Modification records:

== Segment start ==

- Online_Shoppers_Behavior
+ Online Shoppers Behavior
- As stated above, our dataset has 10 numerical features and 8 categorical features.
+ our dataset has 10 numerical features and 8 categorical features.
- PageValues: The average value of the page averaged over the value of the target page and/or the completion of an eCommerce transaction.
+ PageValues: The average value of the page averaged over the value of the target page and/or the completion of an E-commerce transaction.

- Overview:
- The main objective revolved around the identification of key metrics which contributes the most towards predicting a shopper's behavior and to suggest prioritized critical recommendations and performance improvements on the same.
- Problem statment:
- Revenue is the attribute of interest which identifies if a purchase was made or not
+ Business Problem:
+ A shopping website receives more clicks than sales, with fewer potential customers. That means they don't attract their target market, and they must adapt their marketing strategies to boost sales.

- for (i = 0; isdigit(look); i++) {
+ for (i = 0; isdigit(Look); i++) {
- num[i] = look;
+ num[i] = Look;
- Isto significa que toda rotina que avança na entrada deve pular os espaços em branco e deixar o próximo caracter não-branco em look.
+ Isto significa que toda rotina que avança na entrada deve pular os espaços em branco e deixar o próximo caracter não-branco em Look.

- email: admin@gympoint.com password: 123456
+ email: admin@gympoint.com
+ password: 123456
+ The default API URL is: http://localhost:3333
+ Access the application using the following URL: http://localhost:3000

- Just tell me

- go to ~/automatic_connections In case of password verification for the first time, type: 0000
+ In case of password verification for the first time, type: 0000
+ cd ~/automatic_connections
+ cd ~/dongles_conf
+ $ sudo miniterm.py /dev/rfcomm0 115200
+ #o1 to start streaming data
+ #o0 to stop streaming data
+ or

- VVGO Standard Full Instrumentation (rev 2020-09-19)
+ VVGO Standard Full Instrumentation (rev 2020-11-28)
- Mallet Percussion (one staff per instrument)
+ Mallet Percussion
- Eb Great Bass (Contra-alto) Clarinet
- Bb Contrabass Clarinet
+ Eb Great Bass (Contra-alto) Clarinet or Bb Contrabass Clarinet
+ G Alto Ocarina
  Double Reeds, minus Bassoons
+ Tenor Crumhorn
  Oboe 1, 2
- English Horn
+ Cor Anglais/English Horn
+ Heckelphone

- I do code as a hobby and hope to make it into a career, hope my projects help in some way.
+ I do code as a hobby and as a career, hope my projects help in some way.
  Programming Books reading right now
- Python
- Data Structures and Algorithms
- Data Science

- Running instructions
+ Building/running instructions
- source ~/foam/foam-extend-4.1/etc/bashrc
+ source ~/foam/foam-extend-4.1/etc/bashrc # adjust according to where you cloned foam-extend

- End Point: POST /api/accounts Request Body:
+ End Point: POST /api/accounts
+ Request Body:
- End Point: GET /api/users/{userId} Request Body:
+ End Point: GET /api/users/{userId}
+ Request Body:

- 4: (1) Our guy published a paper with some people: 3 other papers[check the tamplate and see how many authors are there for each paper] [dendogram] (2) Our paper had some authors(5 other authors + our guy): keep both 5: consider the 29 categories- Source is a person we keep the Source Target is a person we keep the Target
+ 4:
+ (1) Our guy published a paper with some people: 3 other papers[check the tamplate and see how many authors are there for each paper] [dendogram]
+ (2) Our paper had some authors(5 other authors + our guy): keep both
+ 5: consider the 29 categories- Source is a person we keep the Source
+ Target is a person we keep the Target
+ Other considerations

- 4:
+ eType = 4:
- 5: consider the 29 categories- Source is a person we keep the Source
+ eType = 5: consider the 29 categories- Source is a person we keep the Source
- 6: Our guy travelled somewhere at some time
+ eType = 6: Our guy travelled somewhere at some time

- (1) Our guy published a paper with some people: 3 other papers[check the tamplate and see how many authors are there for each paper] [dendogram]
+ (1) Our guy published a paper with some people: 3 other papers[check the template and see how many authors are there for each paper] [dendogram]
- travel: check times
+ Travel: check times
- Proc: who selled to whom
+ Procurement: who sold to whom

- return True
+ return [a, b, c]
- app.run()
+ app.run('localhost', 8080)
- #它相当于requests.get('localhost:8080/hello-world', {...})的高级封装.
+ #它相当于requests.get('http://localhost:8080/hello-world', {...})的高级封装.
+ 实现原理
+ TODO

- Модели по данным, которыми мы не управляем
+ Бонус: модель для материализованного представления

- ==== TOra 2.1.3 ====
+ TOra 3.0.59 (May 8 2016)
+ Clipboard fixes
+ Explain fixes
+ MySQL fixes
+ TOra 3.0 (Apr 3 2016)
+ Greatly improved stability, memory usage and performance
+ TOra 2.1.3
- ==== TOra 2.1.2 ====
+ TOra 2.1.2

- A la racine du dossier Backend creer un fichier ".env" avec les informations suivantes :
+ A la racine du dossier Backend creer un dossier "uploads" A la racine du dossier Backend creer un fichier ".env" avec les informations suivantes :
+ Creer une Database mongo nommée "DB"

== Segment end ==

What the task requires:
Write the records out again. Each one must match exactly.

Exercise output:
- Online_Shoppers_Behavior
+ Online Shoppers Behavior
- As stated above, our dataset has 10 numerical features and 8 categorical features.
+ our dataset has 10 numerical features and 8 categorical features.
- PageValues: The average value of the page averaged over the value of the target page and/or the completion of an eCommerce transaction.
+ PageValues: The average value of the page averaged over the value of the target page and/or the completion of an E-commerce transaction.

- Overview:
- The main objective revolved around the identification of key metrics which contributes the most towards predicting a shopper's behavior and to suggest prioritized critical recommendations and performance improvements on the same.
- Problem statment:
- Revenue is the attribute of interest which identifies if a purchase was made or not
+ Business Problem:
+ A shopping website receives more clicks than sales, with fewer potential customers. That means they don't attract their target market, and they must adapt their marketing strategies to boost sales.

- for (i = 0; isdigit(look); i++) {
+ for (i = 0; isdigit(Look); i++) {
- num[i] = look;
+ num[i] = Look;
- Isto significa que toda rotina que avança na entrada deve pular os espaços em branco e deixar o próximo caracter não-branco em look.
+ Isto significa que toda rotina que avança na entrada deve pular os espaços em branco e deixar o próximo caracter não-branco em Look.

- email: admin@gympoint.com password: 123456
+ email: admin@gympoint.com
+ password: 123456
+ The default API URL is: http://localhost:3333
+ Access the application using the following URL: http://localhost:3000

- Just tell me

- go to ~/automatic_connections In case of password verification for the first time, type: 0000
+ In case of password verification for the first time, type: 0000
+ cd ~/automatic_connections
+ cd ~/dongles_conf
+ $ sudo miniterm.py /dev/rfcomm0 115200
+ #o1 to start streaming data
+ #o0 to stop streaming data
+ or

- VVGO Standard Full Instrumentation (rev 2020-09-19)
+ VVGO Standard Full Instrumentation (rev 2020-11-28)
- Mallet Percussion (one staff per instrument)
+ Mallet Percussion
- Eb Great Bass (Contra-alto) Clarinet
- Bb Contrabass Clarinet
+ Eb Great Bass (Contra-alto) Clarinet or Bb Contrabass Clarinet
+ G Alto Ocarina
  Double Reeds, minus Bassoons
+ Tenor Crumhorn
  Oboe 1, 2
- English Horn
+ Cor Anglais/English Horn
+ Heckelphone

- I do code as a hobby and hope to make it into a career, hope my projects help in some way.
+ I do code as a hobby and as a career, hope my projects help in some way.
  Programming Books reading right now
- Python
- Data Structures and Algorithms
- Data Science

- Running instructions
+ Building/running instructions
- source ~/foam/foam-extend-4.1/etc/bashrc
+ source ~/foam/foam-extend-4.1/etc/bashrc # adjust according to where you cloned foam-extend

- End Point: POST /api/accounts Request Body:
+ End Point: POST /api/accounts
+ Request Body:
- End Point: GET /api/users/{userId} Request Body:
+ End Point: GET /api/users/{userId}
+ Request Body:

- 4: (1) Our guy published a paper with some people: 3 other papers[check the tamplate and see how many authors are there for each paper] [dendogram] (2) Our paper had some authors(5 other authors + our guy): keep both 5: consider the 29 categories- Source is a person we keep the Source Target is a person we keep the Target
+ 4:
+ (1) Our guy published a paper with some people: 3 other papers[check the tamplate and see how many authors are there for each paper] [dendogram]
+ (2) Our paper had some authors(5 other authors + our guy): keep both
+ 5: consider the 29 categories- Source is a person we keep the Source
+ Target is a person we keep the Target
+ Other considerations

- 4:
+ eType = 4:
- 5: consider the 29 categories- Source is a person we keep the Source
+ eType = 5: consider the 29 categories- Source is a person we keep the Source
- 6: Our guy travelled somewhere at some time
+ eType = 6: Our guy travelled somewhere at some time

- (1) Our guy published a paper with some people: 3 other papers[check the tamplate and see how many authors are there for each paper] [dendogram]
+ (1) Our guy published a paper with some people: 3 other papers[check the template and see how many authors are there for each paper] [dendogram]
- travel: check times
+ Travel: check times
- Proc: who selled to whom
+ Procurement: who sold to whom

- return True
+ return [a, b, c]
- app.run()
+ app.run('localhost', 8080)
- #它相当于requests.get('localhost:8080/hello-world', {...})的高级封装.
+ #它相当于requests.get('http://localhost:8080/hello-world', {...})的高级封装.
+ 实现原理
+ TODO

- Модели по данным, которыми мы не управляем
+ Бонус: модель для материализованного представления

- ==== TOra 2.1.3 ====
+ TOra 3.0.59 (May 8 2016)
+ Clipboard fixes
+ Explain fixes
+ MySQL fixes
+ TOra 3.0 (Apr 3 2016)
+ Greatly improved stability, memory usage and performance
+ TOra 2.1.3
- ==== TOra 2.1.2 ====
+ TOra 2.1.2

- A la racine du dossier Backend creer un fichier ".env" avec les informations suivantes :
+ A la racine du dossier Backend creer un dossier "uploads" A la racine du dossier Backend creer un fichier ".env" avec les informations suivantes :
+ Creer une Database mongo nommée "DB"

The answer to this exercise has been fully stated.